[[ Records provided open ]]
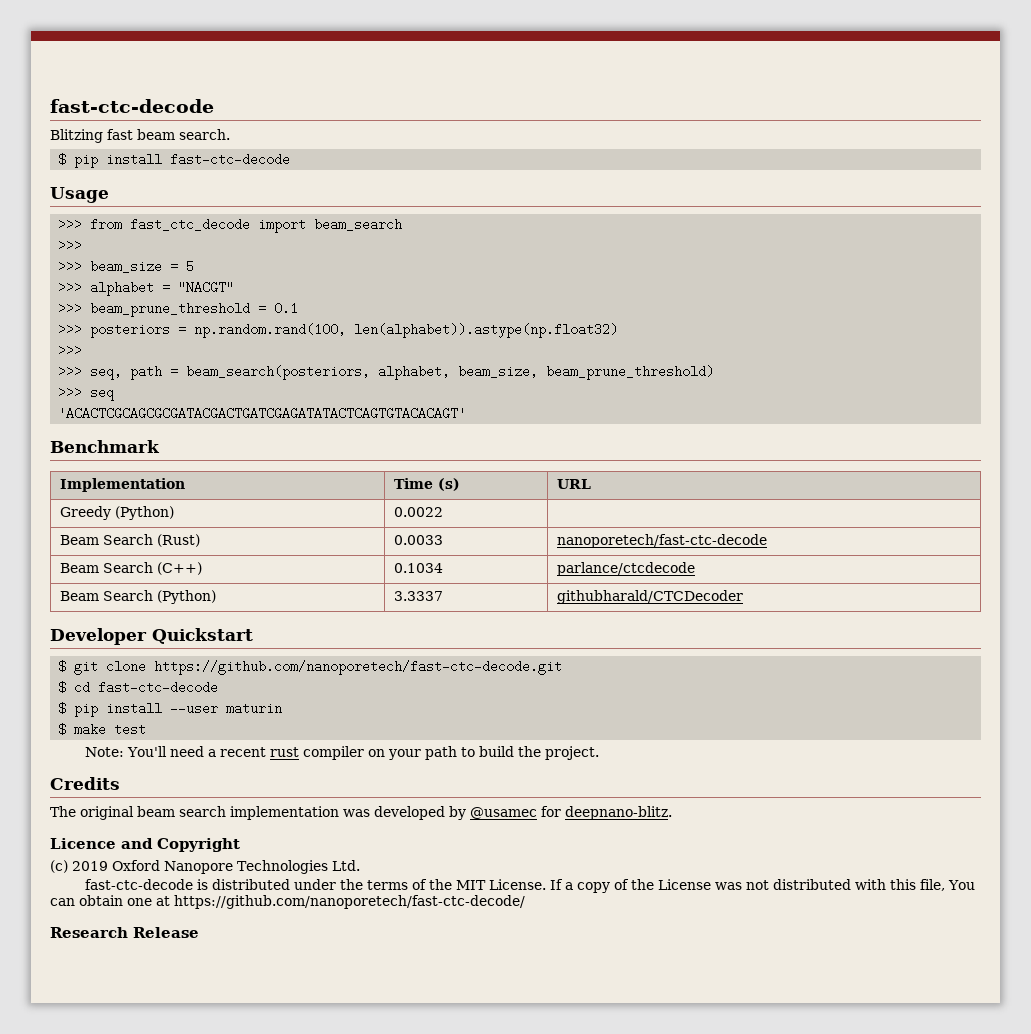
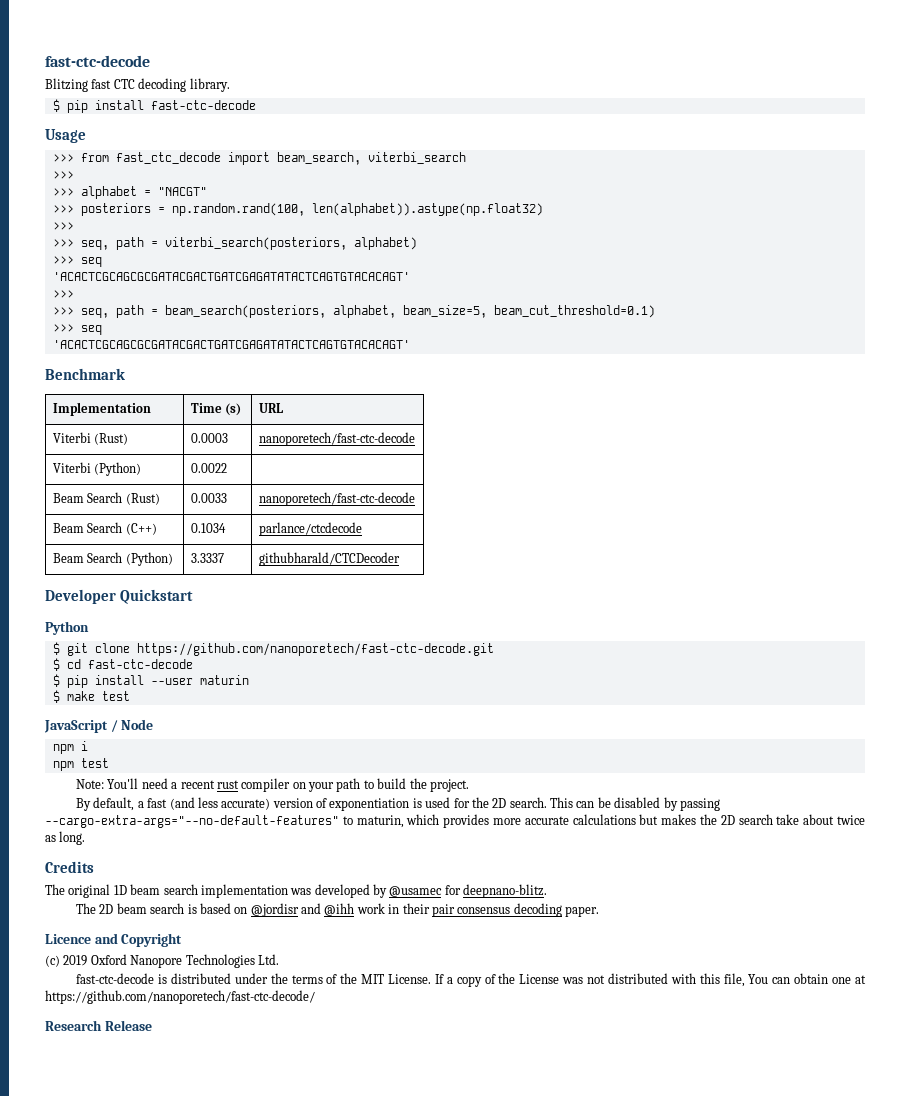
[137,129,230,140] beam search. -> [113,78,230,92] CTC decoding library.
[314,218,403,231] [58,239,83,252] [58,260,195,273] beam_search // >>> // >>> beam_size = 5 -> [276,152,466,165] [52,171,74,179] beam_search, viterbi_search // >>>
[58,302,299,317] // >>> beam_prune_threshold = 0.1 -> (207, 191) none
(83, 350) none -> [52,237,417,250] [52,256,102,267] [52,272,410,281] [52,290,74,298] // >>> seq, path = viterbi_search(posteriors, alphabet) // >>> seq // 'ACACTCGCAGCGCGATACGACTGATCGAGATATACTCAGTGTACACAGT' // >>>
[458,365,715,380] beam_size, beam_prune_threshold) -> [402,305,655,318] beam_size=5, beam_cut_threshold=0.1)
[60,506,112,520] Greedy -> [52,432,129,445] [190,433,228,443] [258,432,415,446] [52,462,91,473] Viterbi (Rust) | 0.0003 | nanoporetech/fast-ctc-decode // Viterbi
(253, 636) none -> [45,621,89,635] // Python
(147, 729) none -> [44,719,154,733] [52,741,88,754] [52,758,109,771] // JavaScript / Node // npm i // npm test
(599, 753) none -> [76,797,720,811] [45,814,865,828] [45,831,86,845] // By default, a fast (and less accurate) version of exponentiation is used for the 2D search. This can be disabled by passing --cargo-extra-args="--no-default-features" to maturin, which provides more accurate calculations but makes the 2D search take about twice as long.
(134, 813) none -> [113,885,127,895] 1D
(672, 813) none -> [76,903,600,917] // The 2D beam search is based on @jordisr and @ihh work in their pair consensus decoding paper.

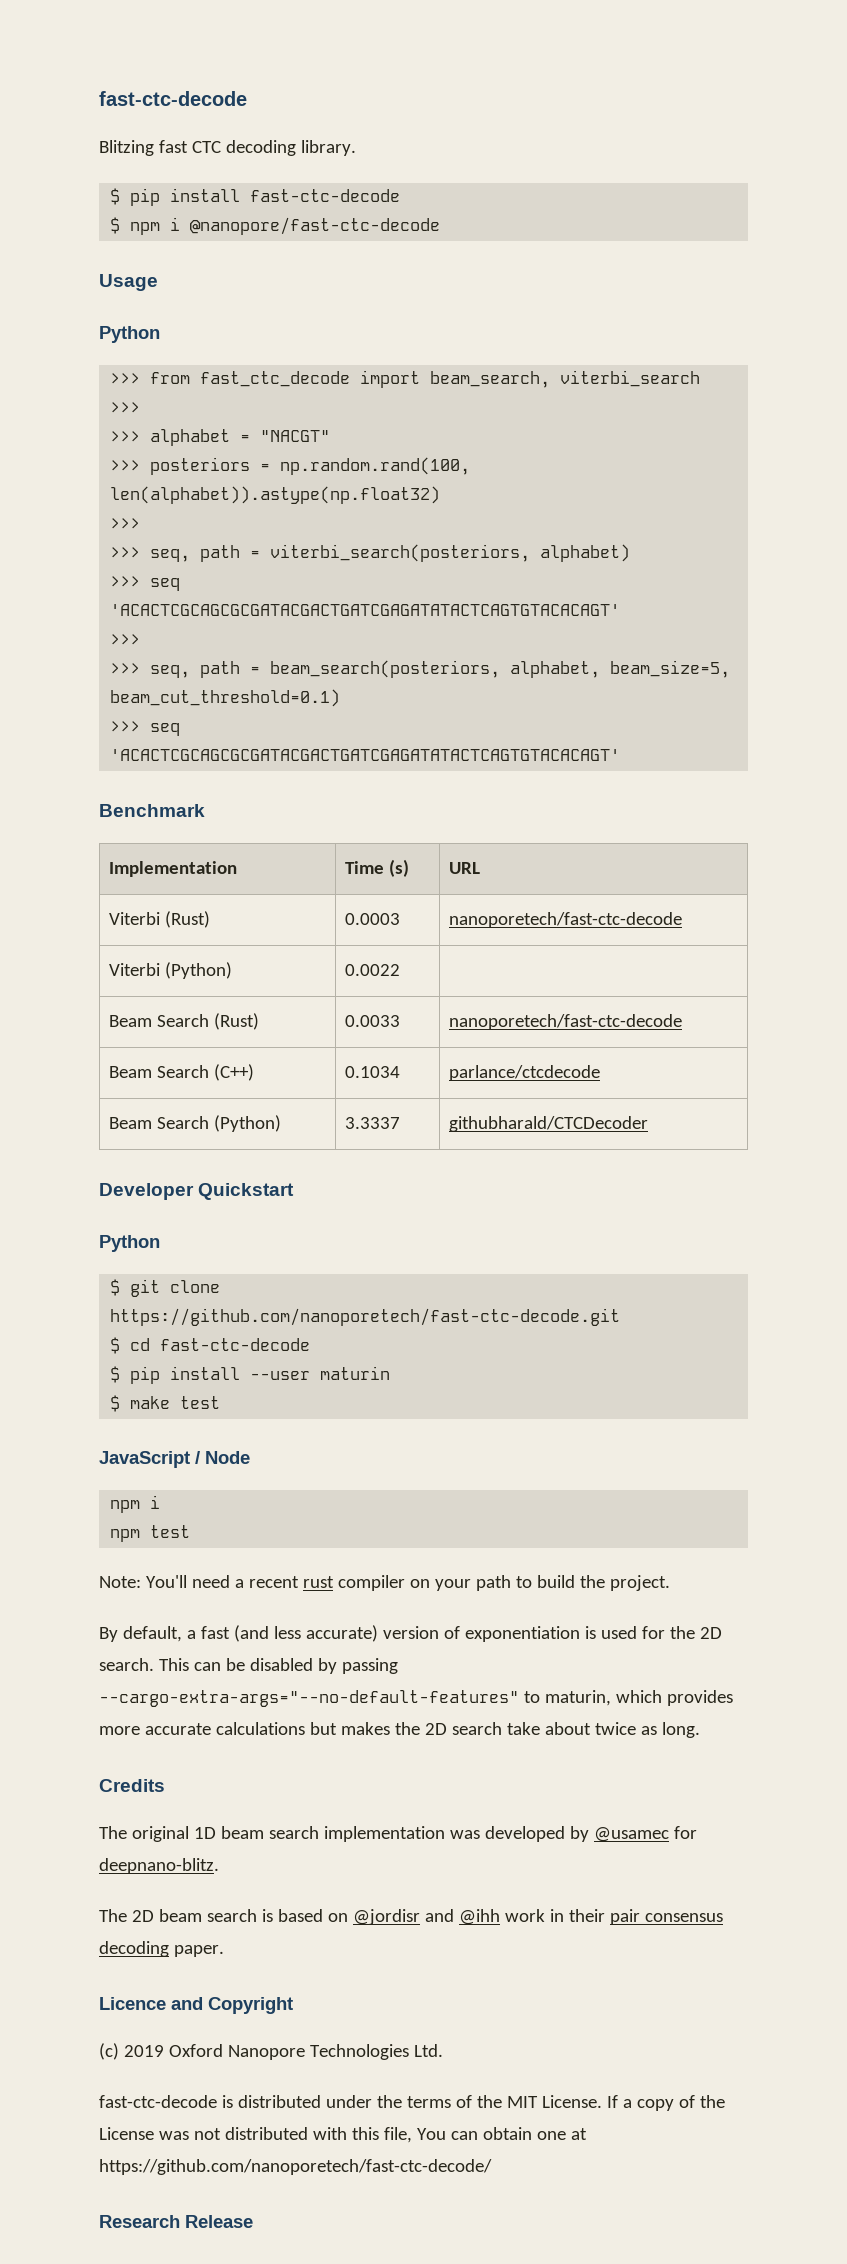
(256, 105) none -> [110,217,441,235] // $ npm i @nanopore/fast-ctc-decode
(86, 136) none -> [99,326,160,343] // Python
[[ Records provided closed ]]
[[ Records provided open ]]
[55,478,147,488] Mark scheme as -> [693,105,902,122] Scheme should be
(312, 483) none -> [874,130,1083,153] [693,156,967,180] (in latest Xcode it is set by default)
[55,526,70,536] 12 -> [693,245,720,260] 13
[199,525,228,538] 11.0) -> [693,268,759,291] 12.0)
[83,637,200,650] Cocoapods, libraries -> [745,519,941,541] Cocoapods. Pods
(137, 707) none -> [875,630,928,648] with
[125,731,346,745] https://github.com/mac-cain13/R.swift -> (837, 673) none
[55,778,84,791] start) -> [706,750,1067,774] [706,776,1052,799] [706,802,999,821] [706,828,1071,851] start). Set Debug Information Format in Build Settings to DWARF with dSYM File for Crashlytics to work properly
[[ Records provided closed ]]
▸ Assignment
Your task is to gather all lines from the entries above that hold the word "decode".

▸ Response area
[60,506,112,520] Greedy -> [52,432,129,445] [190,433,228,443] [258,432,415,446] [52,462,91,473] Viterbi (Rust) | 0.0003 | nanoporetech/fast-ctc-decode // Viterbi
(256, 105) none -> [110,217,441,235] // $ npm i @nanopore/fast-ctc-decode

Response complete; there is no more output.